Below are lines of records; copy exactly those from the one containing "file erstellen php" through the one containing "a line graph.", leaving the pictures behind.
# # # #
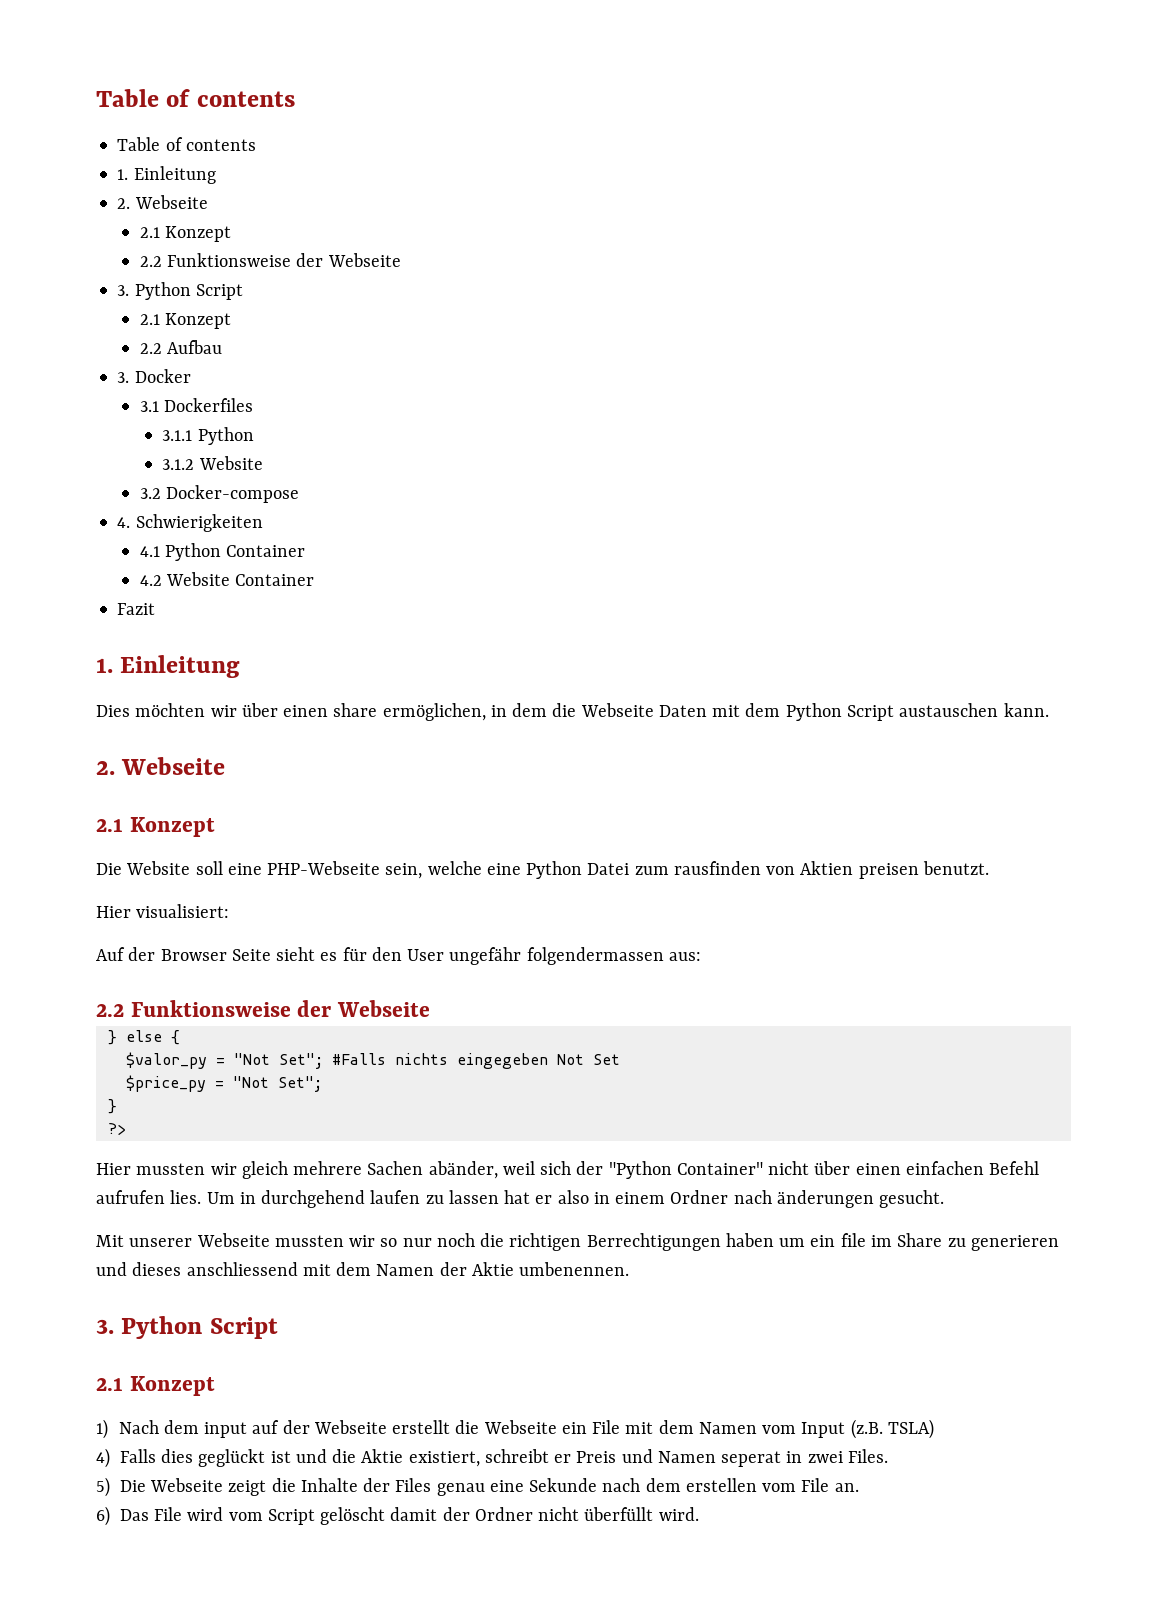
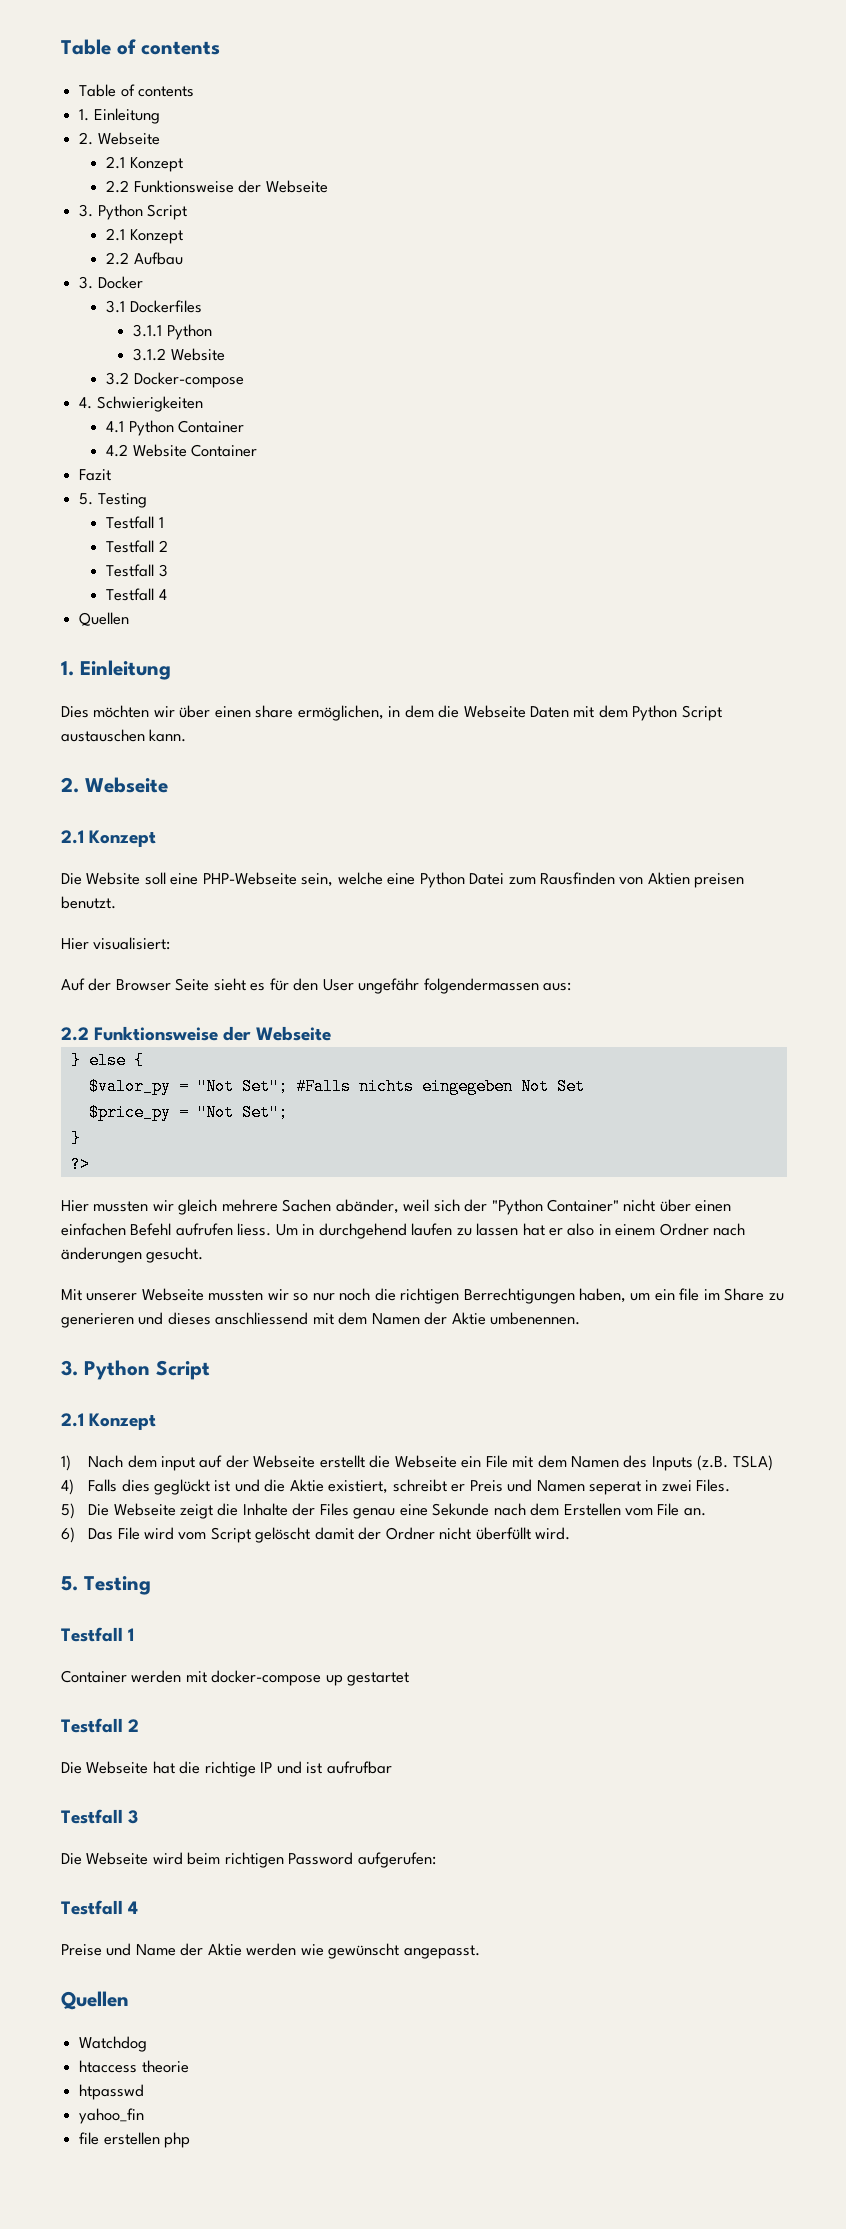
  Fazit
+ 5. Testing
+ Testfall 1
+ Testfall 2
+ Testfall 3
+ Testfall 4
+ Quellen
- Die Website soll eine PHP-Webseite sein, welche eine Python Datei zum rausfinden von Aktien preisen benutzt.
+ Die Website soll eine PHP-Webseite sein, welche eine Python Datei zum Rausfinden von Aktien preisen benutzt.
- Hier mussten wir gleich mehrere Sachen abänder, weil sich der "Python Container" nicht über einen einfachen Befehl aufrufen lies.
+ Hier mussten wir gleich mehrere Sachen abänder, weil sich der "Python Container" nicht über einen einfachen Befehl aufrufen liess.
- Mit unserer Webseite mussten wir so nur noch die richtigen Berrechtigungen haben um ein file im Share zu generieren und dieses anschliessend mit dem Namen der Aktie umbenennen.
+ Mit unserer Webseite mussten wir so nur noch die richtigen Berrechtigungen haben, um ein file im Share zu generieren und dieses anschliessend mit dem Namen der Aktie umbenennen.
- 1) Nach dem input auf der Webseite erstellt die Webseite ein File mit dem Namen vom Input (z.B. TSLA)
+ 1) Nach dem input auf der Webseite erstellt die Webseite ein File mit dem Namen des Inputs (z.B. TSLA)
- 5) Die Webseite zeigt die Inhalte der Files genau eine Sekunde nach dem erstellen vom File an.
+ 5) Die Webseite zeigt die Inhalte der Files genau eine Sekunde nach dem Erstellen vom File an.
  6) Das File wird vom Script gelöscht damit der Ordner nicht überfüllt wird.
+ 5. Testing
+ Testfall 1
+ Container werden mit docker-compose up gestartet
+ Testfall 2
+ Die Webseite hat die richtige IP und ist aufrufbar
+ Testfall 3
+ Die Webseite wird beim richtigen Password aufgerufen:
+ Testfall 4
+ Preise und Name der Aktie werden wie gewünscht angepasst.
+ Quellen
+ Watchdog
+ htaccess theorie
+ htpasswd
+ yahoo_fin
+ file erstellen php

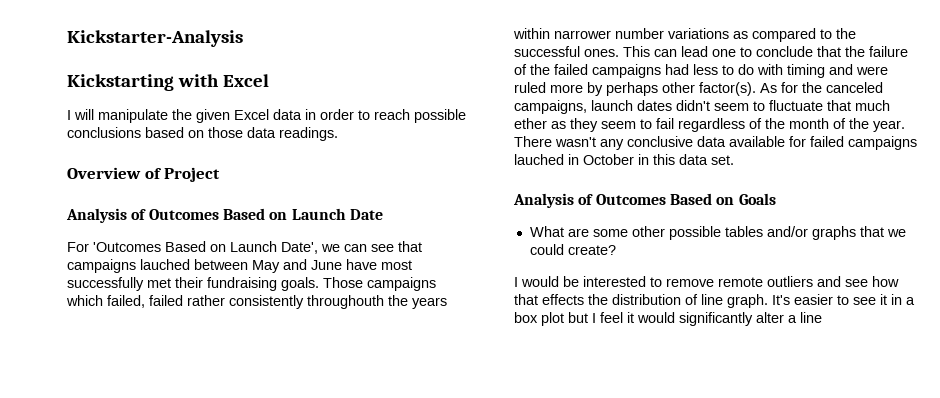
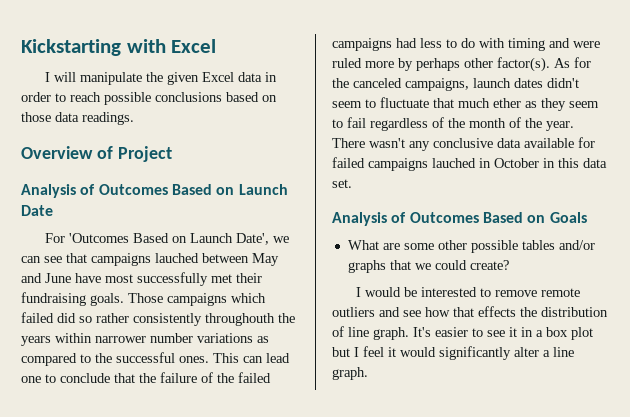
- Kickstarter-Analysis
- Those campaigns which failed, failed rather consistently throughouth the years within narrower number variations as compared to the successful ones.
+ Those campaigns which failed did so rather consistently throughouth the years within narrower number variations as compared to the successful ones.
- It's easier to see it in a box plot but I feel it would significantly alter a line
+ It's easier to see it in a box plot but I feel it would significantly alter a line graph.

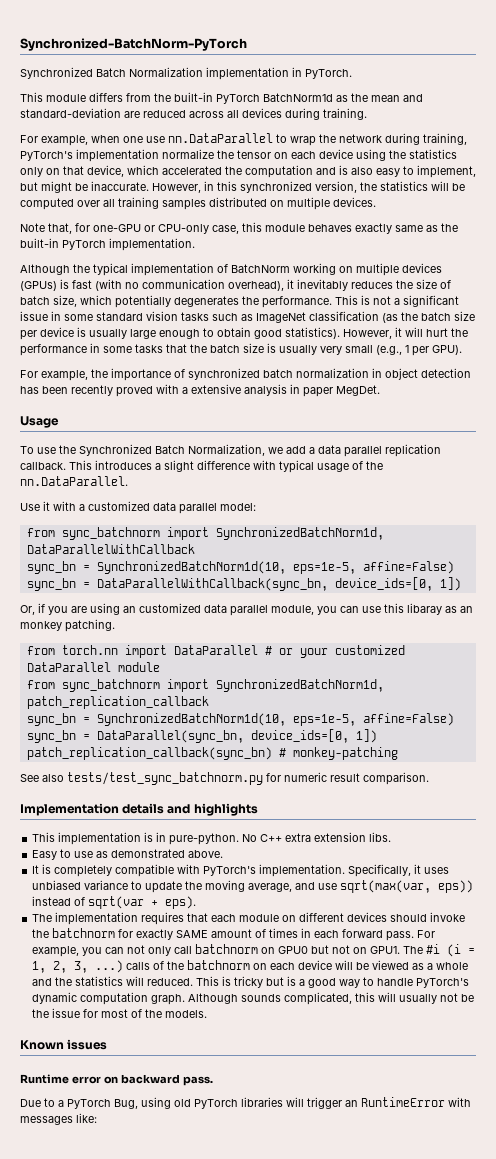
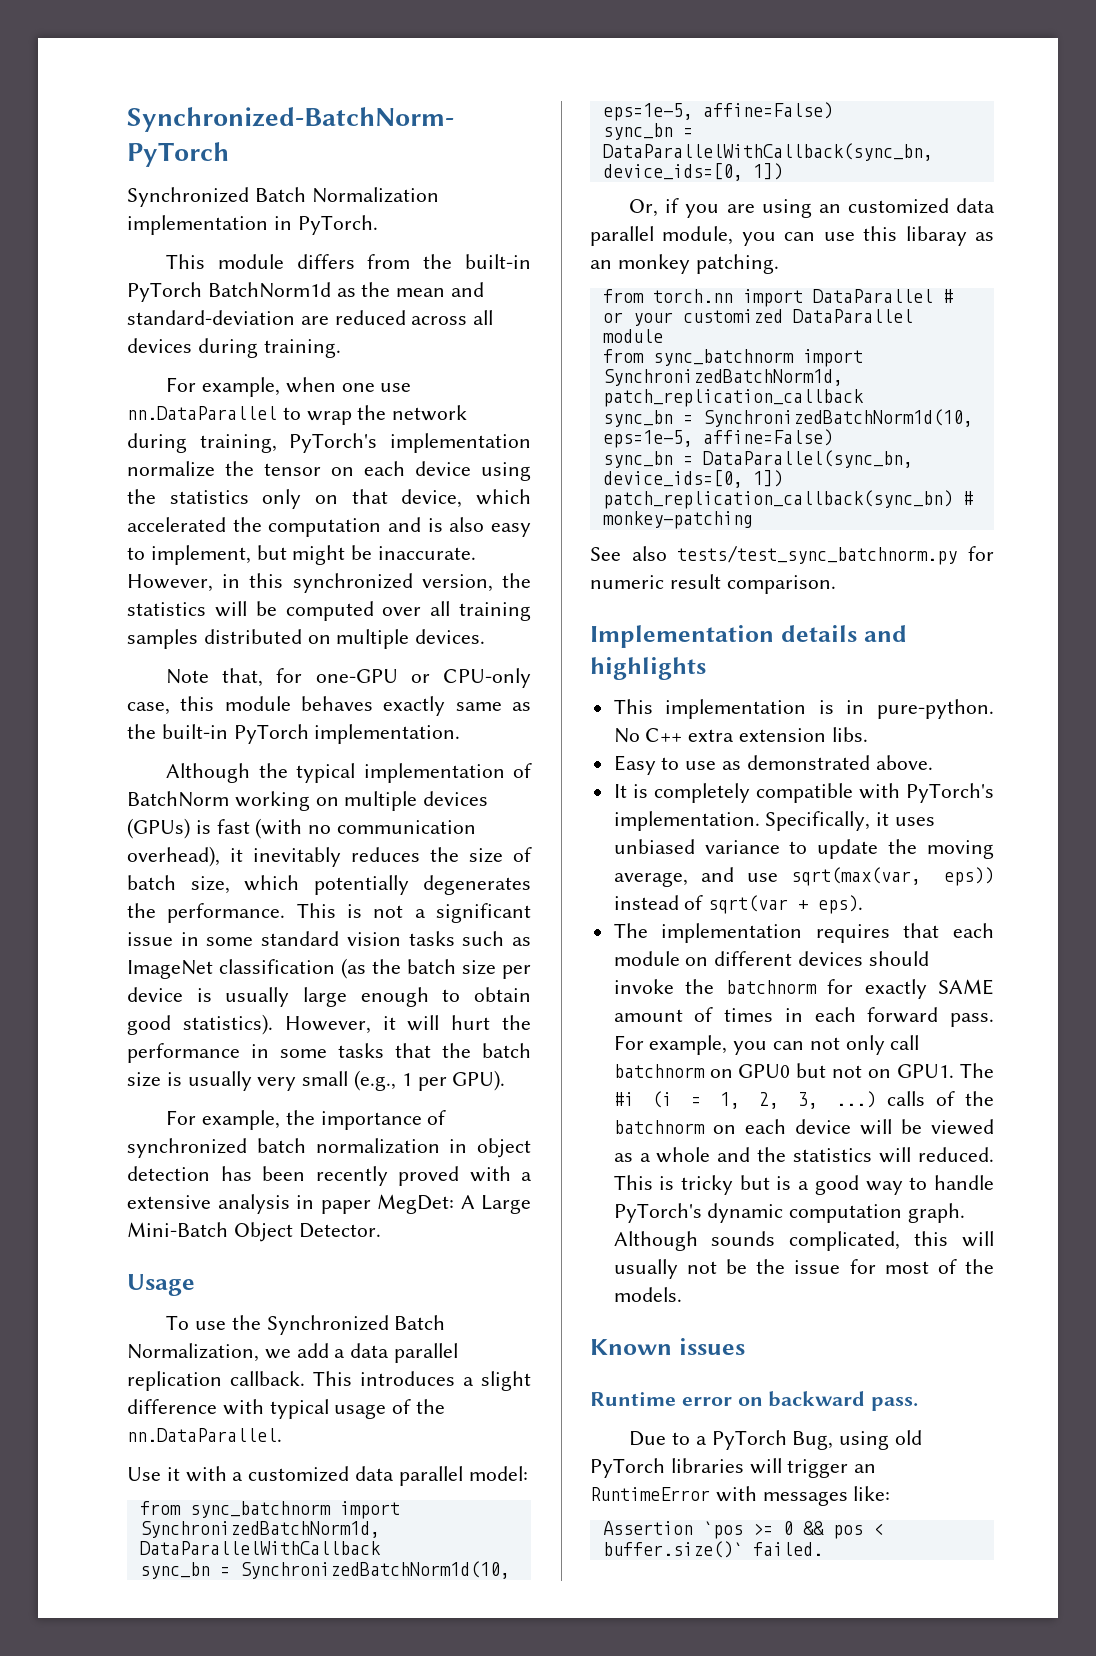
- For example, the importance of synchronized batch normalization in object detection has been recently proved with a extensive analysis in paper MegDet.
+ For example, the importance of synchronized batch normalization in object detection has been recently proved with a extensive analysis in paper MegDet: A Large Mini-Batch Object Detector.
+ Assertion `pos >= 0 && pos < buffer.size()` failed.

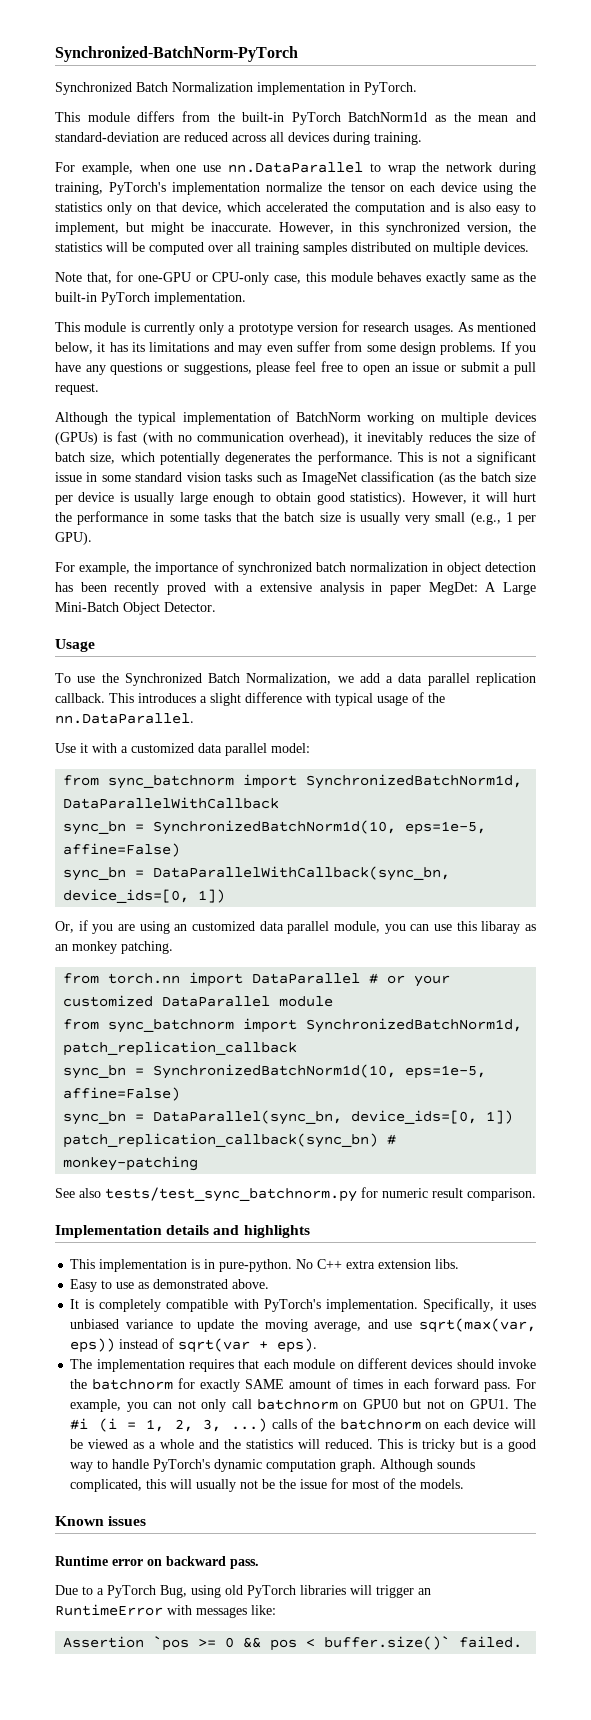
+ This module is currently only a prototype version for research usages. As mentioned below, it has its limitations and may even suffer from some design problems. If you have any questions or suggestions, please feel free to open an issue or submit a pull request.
# # # #
• [Result]
+ file erstellen php

- Kickstarter-Analysis
- Those campaigns which failed, failed rather consistently throughouth the years within narrower number variations as compared to the successful ones.
+ Those campaigns which failed did so rather consistently throughouth the years within narrower number variations as compared to the successful ones.
- It's easier to see it in a box plot but I feel it would significantly alter a line
+ It's easier to see it in a box plot but I feel it would significantly alter a line graph.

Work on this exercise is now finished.